● **Action item**
Below are records. Copy every line with "make" in it.

● **Supplied data**

■ ■ ■

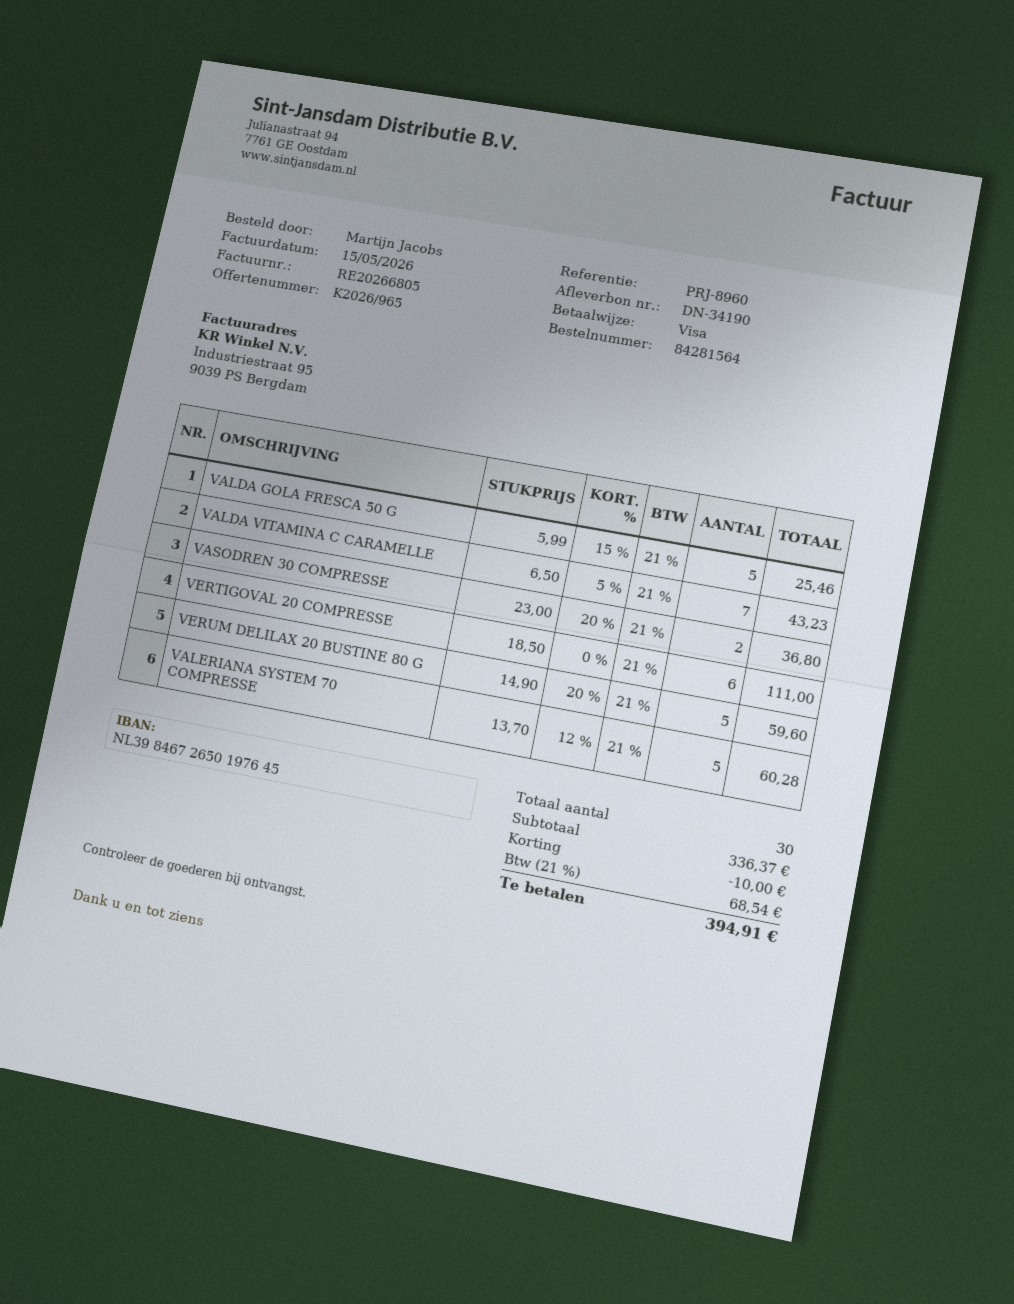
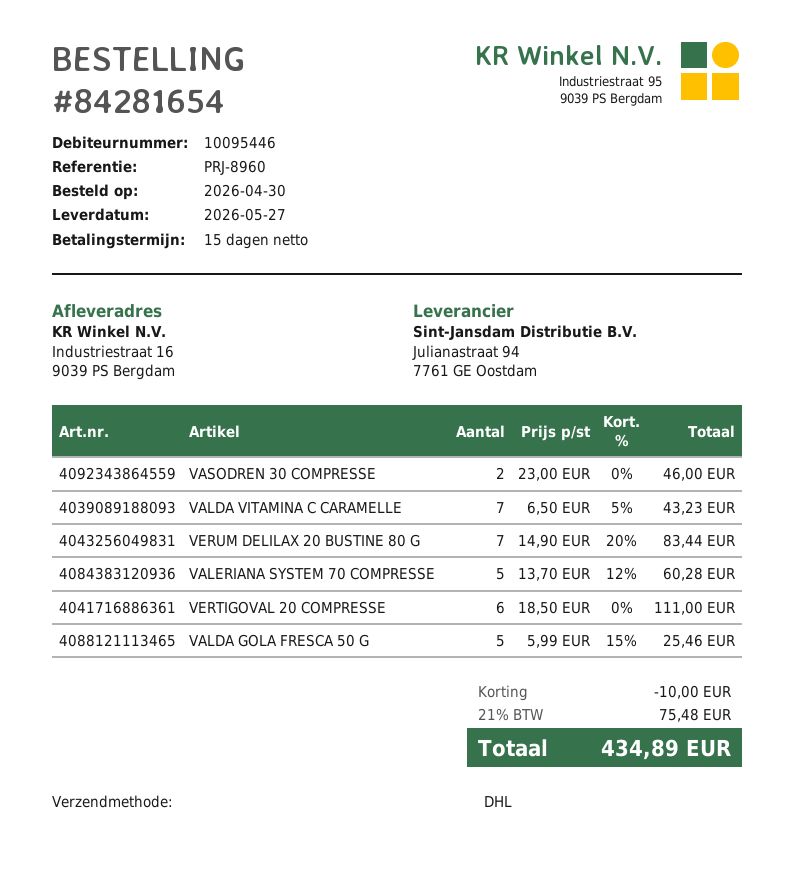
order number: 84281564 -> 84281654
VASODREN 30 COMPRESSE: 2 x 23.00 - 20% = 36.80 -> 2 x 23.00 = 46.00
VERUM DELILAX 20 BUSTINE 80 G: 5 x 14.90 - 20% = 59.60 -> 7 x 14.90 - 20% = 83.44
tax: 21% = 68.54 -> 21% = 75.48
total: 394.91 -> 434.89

■ ■ ■

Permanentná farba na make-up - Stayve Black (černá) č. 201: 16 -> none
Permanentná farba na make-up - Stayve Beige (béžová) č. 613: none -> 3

■ ■ ■

● **Task answer**
Permanentná farba na make-up - Stayve Black (černá) č. 201: 16 -> none
Permanentná farba na make-up - Stayve Beige (béžová) č. 613: none -> 3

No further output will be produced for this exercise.